If the laser radiation diverges in two mutually perpendicular planes in the ratio n: 1, respectively, then the laser radiation cross section at the input and output of the lens 4 at the selected aperture is an ellipse with the same ratio of its major and minor axes. Due to the fact that the front focus F of the lens 4 is installed behind or in front of the emitting end 6 of the luminescence body 7 of the laser emitter 3, at the output of the lens 4 the divergence of the laser radiation will equally decrease both in the plane of maximum divergence (∠Θ _⊥ ) and in the plane of minimum divergence

laser radiation at the output of the diode. In this case, a laser beam of light with a cross section in the form of an ellipse diverging less than at the input of the lens 4 will enter the input of the cylindrical lens 5.

 In the absence of a cylindrical lens (as shown in FIG. 4) in a plane remote from the lens, at some distance from it, a light strip is formed with a length l and width m in the ratio l: m equal to n. Using a cylindrical lens, the shape of the light strip on the object changes.

In the initial position of the cylindrical lens 5 (figure 1), its main section is aligned with a plane perpendicular to the smaller side of the emitting end 6 of the body of the glow 7 of the laser emitter 3 passing through the center of its output window, and is a section of a spherical lens. In this case, the divergence of radiation at the output of the lens 5 in the plane of the minimum divergence of radiation of the laser emitter increases, and in the plane of the maximum divergence of the emitter will remain the same as after passing through a plane-parallel plate. In this case, at the exit of the cylindrical lens 5 in the plane of the object, a light strip 9 of width m _{1 is formed} , greater than width m depending on the focal length of the cylindrical lens, and a length equal to l.

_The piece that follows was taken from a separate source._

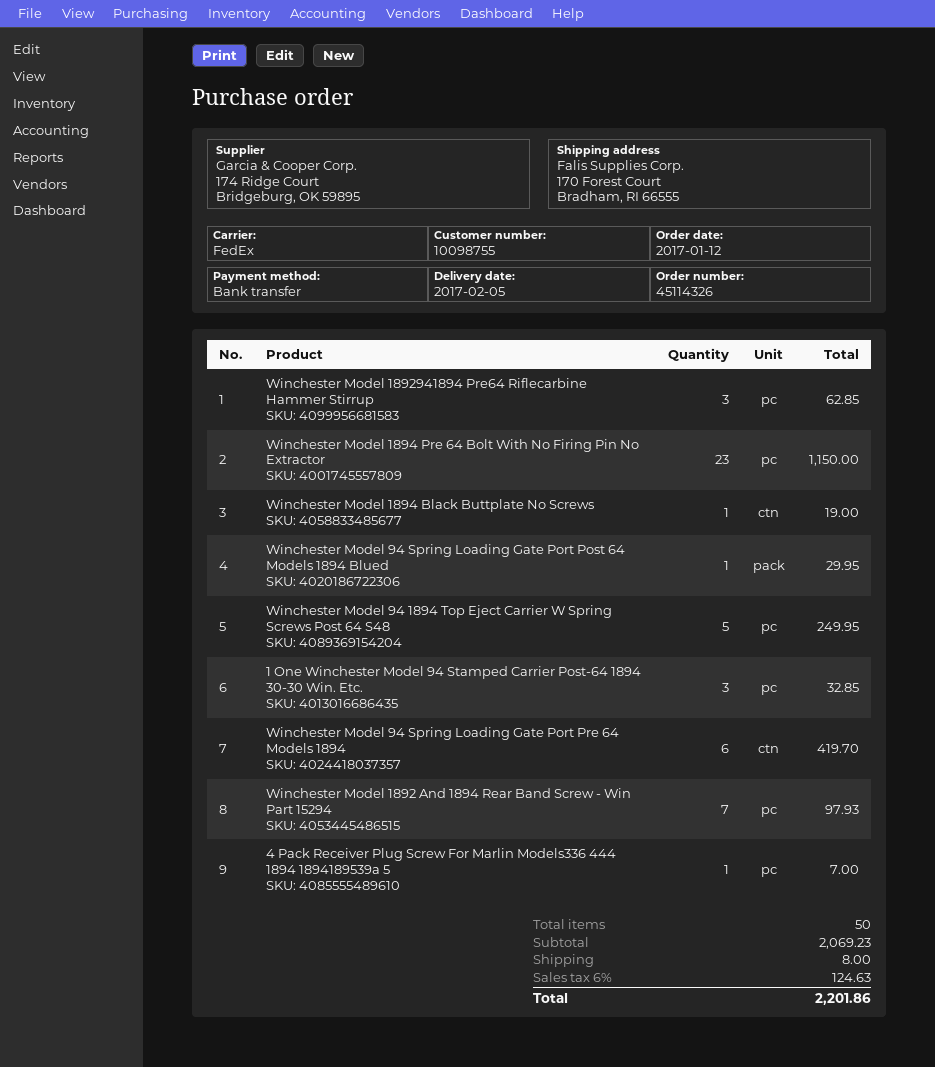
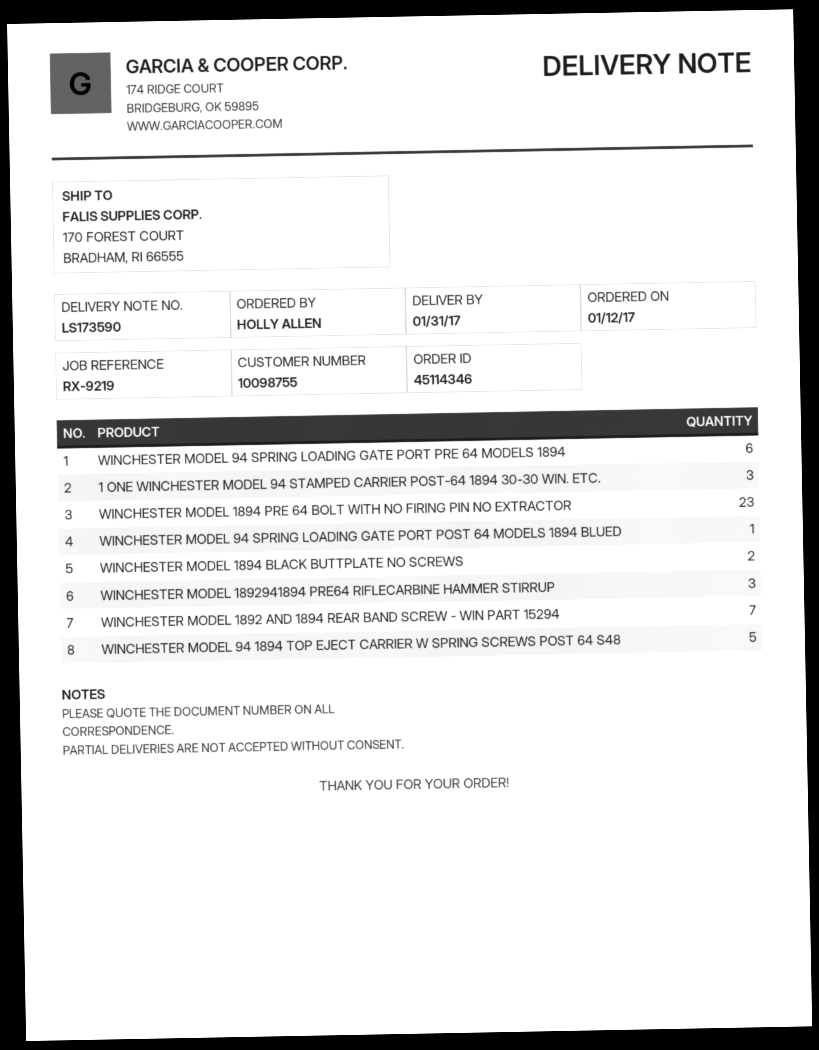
order number: 45114326 -> 45114346
delivery date: 2017-02-05 -> 2017-01-31
Winchester Model 1894 Black Buttplate No Screws: 1 -> 2
4 Pack Receiver Plug Screw For Marlin Models336 444 1894 1894189539a 5: 1 -> none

 Obviously, with an increase in the bandwidth by a factor of n, the length and width of the light strip 9 become equal.

When the cylindrical lens 5 is rotated 90 ^° (FIG. 2), its main section will be aligned with the plane perpendicular to the larger side of the emitting end 6 of the luminescence body 7 of the laser emitter 3, and is a section of a plane-parallel plate. In this case, the divergence of the radiation at the output of the lens 5 in the plane of the minimum divergence of the emitter will remain the same, and in the plane of the maximum divergence of the radiation of the laser emitter will increase, as after passing a spherical lens. In this position, at the exit of the cylindrical lens 5 in the plane of the object, a light strip 9 is formed with a width equal to m and a length l ₁ , of a greater length l also depending on the focal length of the cylindrical lens.

Thus, when the cylindrical lens 5 is rotated 90 ^°, it is possible to form on the object either a narrow and long light strip (Fig. 2) or a wider and shorter strip (Fig. 1) with sides determined by the values of the focus shift of the lens 4 relative to the glow body laser emitter 3, the focal lengths of the lens 4 and the cylindrical lens 5, a value of n, defined as the ratio of the angles of divergence of the laser radiation at the output of the laser diode, as well as the position of the cylindrical lens relative to the lens.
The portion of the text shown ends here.